## ACTIVITY
Please copy out every line in the records below that includes the word "discount".

## INFORMATION GIVEN
Content starts

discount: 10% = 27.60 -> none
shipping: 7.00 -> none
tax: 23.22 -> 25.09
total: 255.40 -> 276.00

Content ends
Content starts

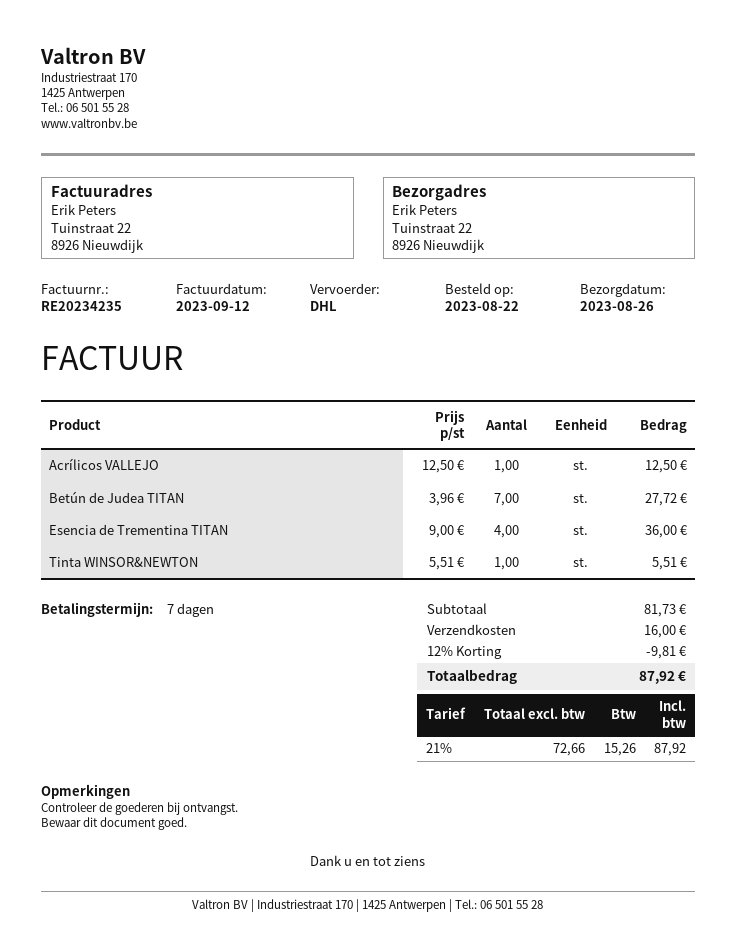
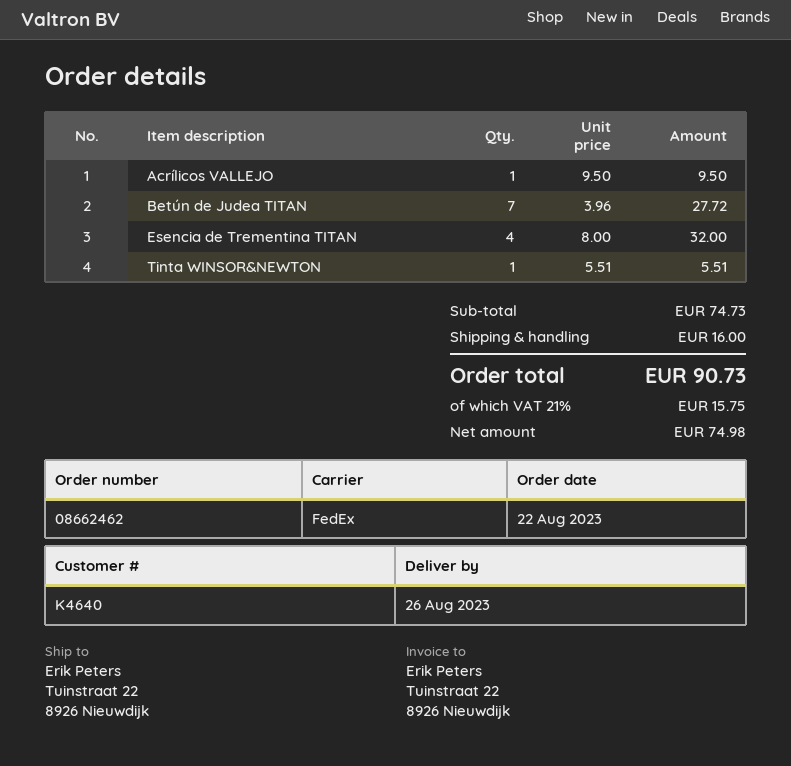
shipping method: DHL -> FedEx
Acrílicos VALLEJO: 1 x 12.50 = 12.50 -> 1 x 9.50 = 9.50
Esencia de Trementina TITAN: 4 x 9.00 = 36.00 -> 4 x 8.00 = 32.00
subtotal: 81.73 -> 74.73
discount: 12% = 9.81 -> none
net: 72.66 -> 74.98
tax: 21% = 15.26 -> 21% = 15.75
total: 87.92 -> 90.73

Content ends

## REPLY TO THE EXERCISE
discount: 10% = 27.60 -> none
discount: 12% = 9.81 -> none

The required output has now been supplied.